This oil business reminds me of another avant-garde effort, in the pages of Vogue.

August 2nd, 2013
Evan Dobelle… Evan Dobelle…

When UD saw that name in the news this morning, it stirred a memory… She’d written about Evan Dobelle years ago on this blog…

So she checked her archives, and there it was – Dobelle was busy being fired, back in ’04, from the presidency of the University of Hawaii. He was accused of excessive personal spending.

The University of Hawaii is among this country’s very worst university systems, so Dobelle was moving into a laughable mess when he took that job. On the other hand, he does seem to have spent lavishly, with little in the way of results.

Dobelle, who jumps from job to job with suspicious rapidity, is, à ce moment-là, president of one Westfield State University, where damned if he isn’t facing exactly the same charges.

August 2nd, 2013
“De Domenico dreamed of writing [a] science-based novel.”

She’s got the fiction part down.

August 1st, 2013
“USC spokesman Wes Hickman said the university couldn’t comment on the specific allegations against Bennett since they don’t involve USC.”

Well, the local media’s got hold of the Charles Bennett story, and people in South Carolina think it’s a bit odd that after Bennett was booted out of Northwestern University for stealing grant funds (background here), the University of South Carolina turned around and picked him right up, giving him an endowed chair and a salary of close to $300,000. Crime pays.
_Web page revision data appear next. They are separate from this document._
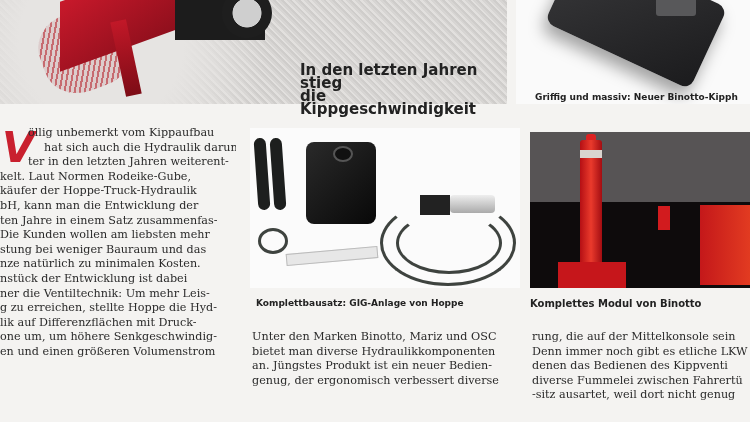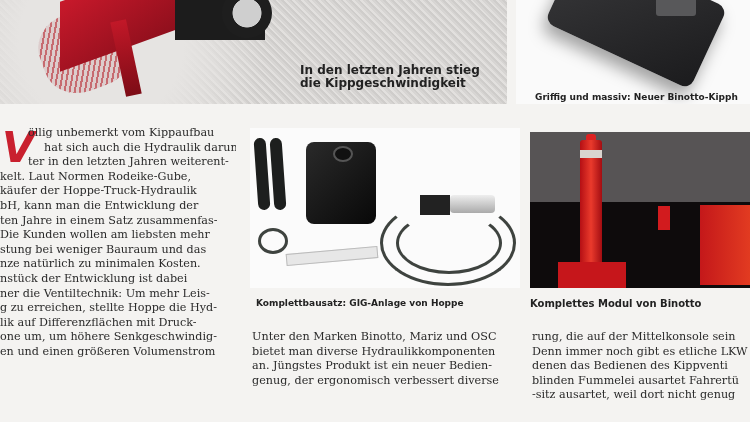--- a/index.html
+++ b/index.html
@@ -15,7 +15,7 @@
   .spill { left:40px; top:10px; width:90px; height:80px; background:repeating-linear-gradient(120deg,#b9373f 0 2px,#d9c3c3 2px 5px); opacity:.7; transform:rotate(-20deg); border-radius:40%; }
   .chassis { left:175px; top:0; width:90px; height:40px; background:#1c1c1c; }
   .wheel { left:222px; top:-12px; width:50px; height:50px; border-radius:50%; background:radial-gradient(circle,#cfcfcf 0 40%, #1e1e1e 42% 100%); }
-  .caption-top { left:300px; top:64px; font-family:"DejaVu Sans",sans-serif; font-weight:bold; font-size:12px; line-height:13px; color:#222; width:180px; }
+  .caption-top { left:300px; top:64px; font-family:"DejaVu Sans",sans-serif; font-weight:bold; font-size:15px; line-height:13px; color:#222; width:180px; }
   
   .photo-tr { left:516px; top:0; width:234px; height:104px; background:#fafafa; overflow:hidden; }
   .lever { left:40px; top:-30px; width:160px; height:90px; background:linear-gradient(135deg,#3a3a3c,#1b1b1d); border-radius:10px; transform:rotate(25deg); box-shadow:0 10px 16px rgba(0,0,0,.35); }

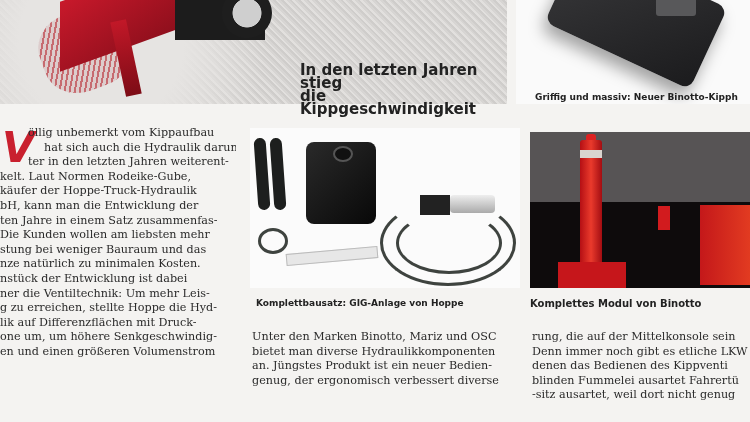--- a/index.html
+++ b/index.html
@@ -123,7 +123,7 @@
   <div class="line">rung, die auf der Mittelkonsole sein</div>
   <div class="line">Denn immer noch gibt es etliche LKW</div>
   <div class="line">denen das Bedienen des Kippventi</div>
-  <div class="line">blinden Fummelei ausartet Fahrertü</div>
+  <div class="line">diverse Fummelei zwischen Fahrertü</div>
   <div class="line">-sitz ausartet, weil dort nicht genug</div>
 </div>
USC’s spokesman came out with the brilliant response I quote in my title. The school can’t comment on any phenomenon that doesn’t involve USC. The allegations are a matter of public record, everyone’s commenting on them, but USC has a policy of not commenting on anything in the world that happens that doesn’t involve USC.
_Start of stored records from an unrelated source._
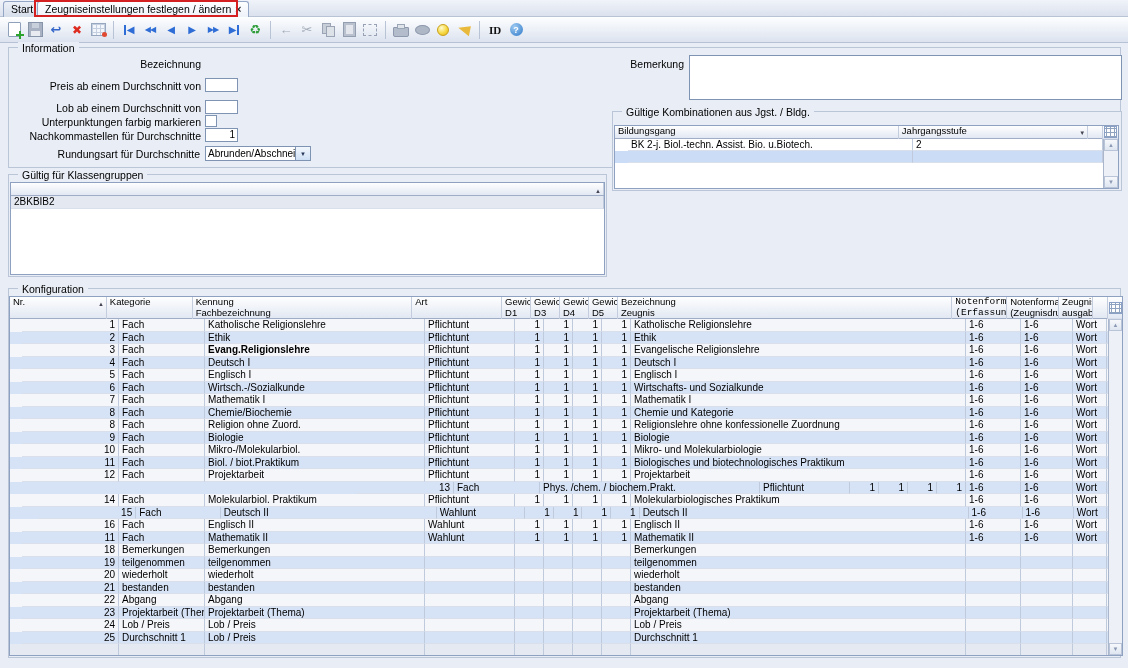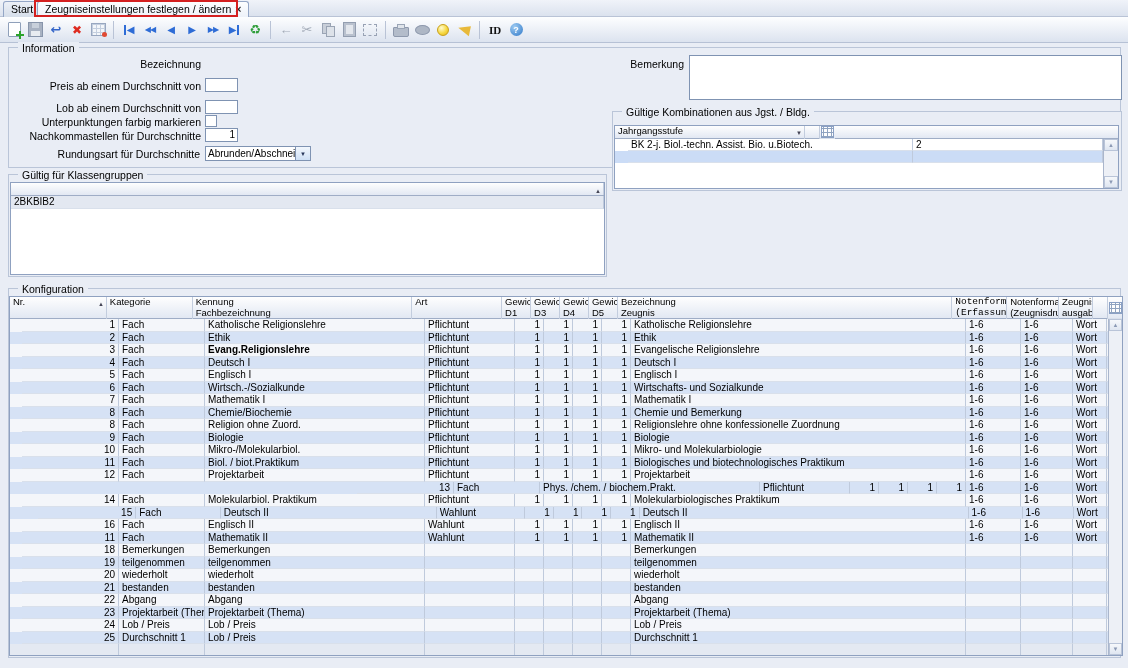--- a/index.html
+++ b/index.html
@@ -209,6 +209,7 @@
   </div>
   <div class="xtable" style="left:614px;top:125px;width:505px;height:64px;">
     <div class="xhead" style="height:13px;" id="komb-head">
+        <div class="hc" style="width: 285px; height: 13px;">Bildungsgang</div>
         <div class="hc" style="width: 190px; height: 13px;">Jahrgangsstufe<span class="sort">▼</span></div>
         <div class="hc" style="width: 15px; height: 13px;"></div>
         <div class="xcell" style="width: 15px; height: 13px; border-right: none;">

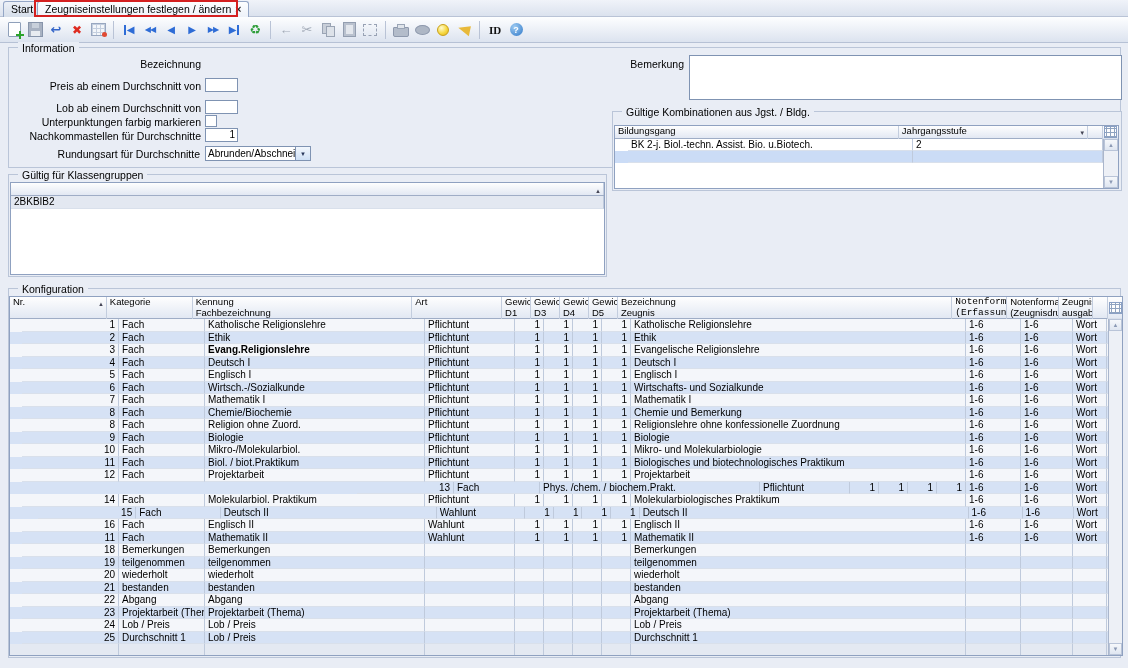--- a/index.html
+++ b/index.html
@@ -415,7 +415,7 @@
           <div class="c r" style="width: 29px;">1</div>
           <div class="c r" style="width: 29px;">1</div>
           <div class="c r" style="width: 29px;">1</div>
-          <div class="c" style="width: 335px;">Chemie und Bemerkung</div>
+          <div class="c" style="width: 335px;">Chemie und Kategorie</div>
           <div class="c" style="width: 55px;">1-6</div>
           <div class="c" style="width: 52px;">1-6</div>
           <div class="c" style="width: 34px;">Wort</div>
I guess the principle extends to hiring at USC too — since whatever Bennett did in Chicago doesn’t involve USC, he’s in. When Bennett steals USC grant money, then USC will review his position… Because then it will involve USC…

August 1st, 2013
Summerslam

[Harvard University professor Lawrence Summers] consults not only for hedge fund DE Shaw but for venture-capital firm Andreessen Horowitz, asset-management and advisory firm Alliance Partners, stock-exchange operator Nasdaq OMX Group Inc., and for financial services firm Citigroup. He also has a healthy income from speaking — more than $100,000 earlier this year, for example, for a single speech to a conference organized by Drobny Global Advisors.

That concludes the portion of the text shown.